_Work required_
Print every line below exactly. Skip the pictures.

_Supplied records_

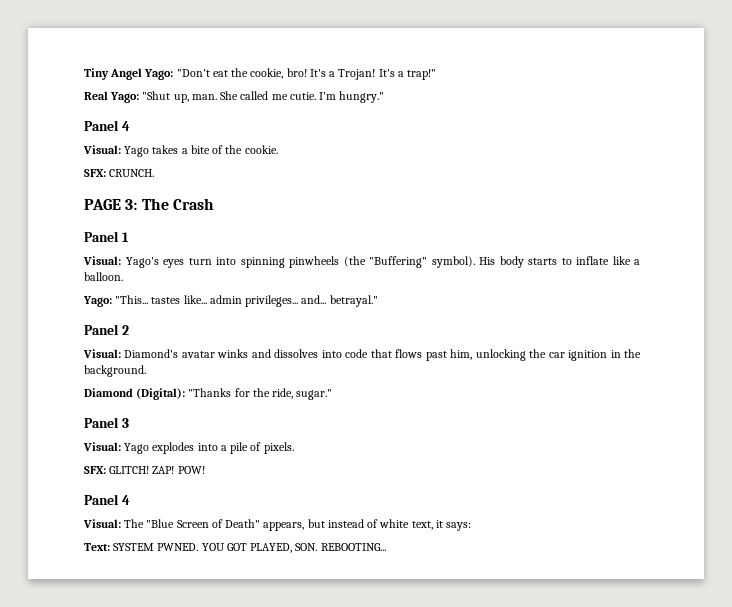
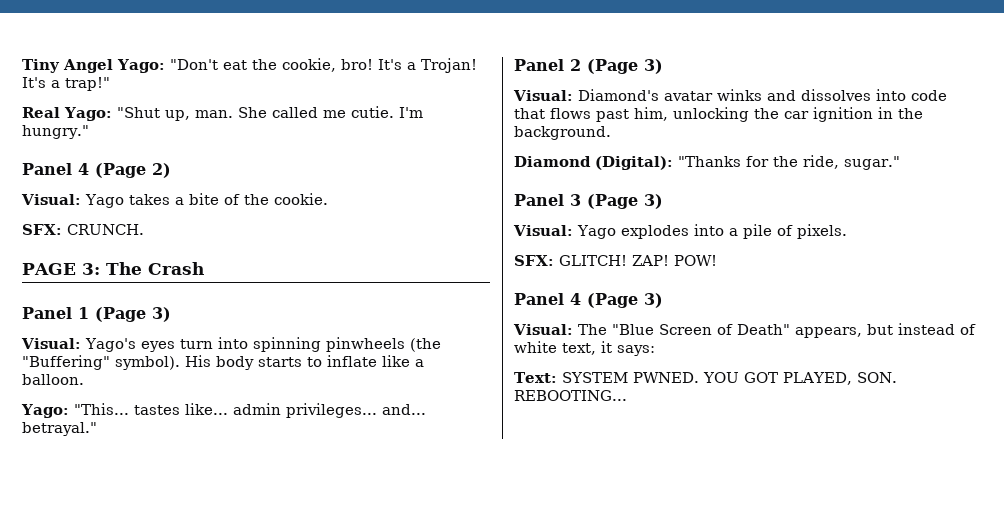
  I'm hungry."
- Panel 4
+ Panel 4 (Page 2)
- Panel 1
+ Panel 1 (Page 3)
- Panel 2
+ Panel 2 (Page 3)
- Panel 3
+ Panel 3 (Page 3)
  POW!
- Panel 4
+ Panel 4 (Page 3)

_Your response_
  I'm hungry."
- Panel 4
+ Panel 4 (Page 2)
- Panel 1
+ Panel 1 (Page 3)
- Panel 2
+ Panel 2 (Page 3)
- Panel 3
+ Panel 3 (Page 3)
  POW!
- Panel 4
+ Panel 4 (Page 3)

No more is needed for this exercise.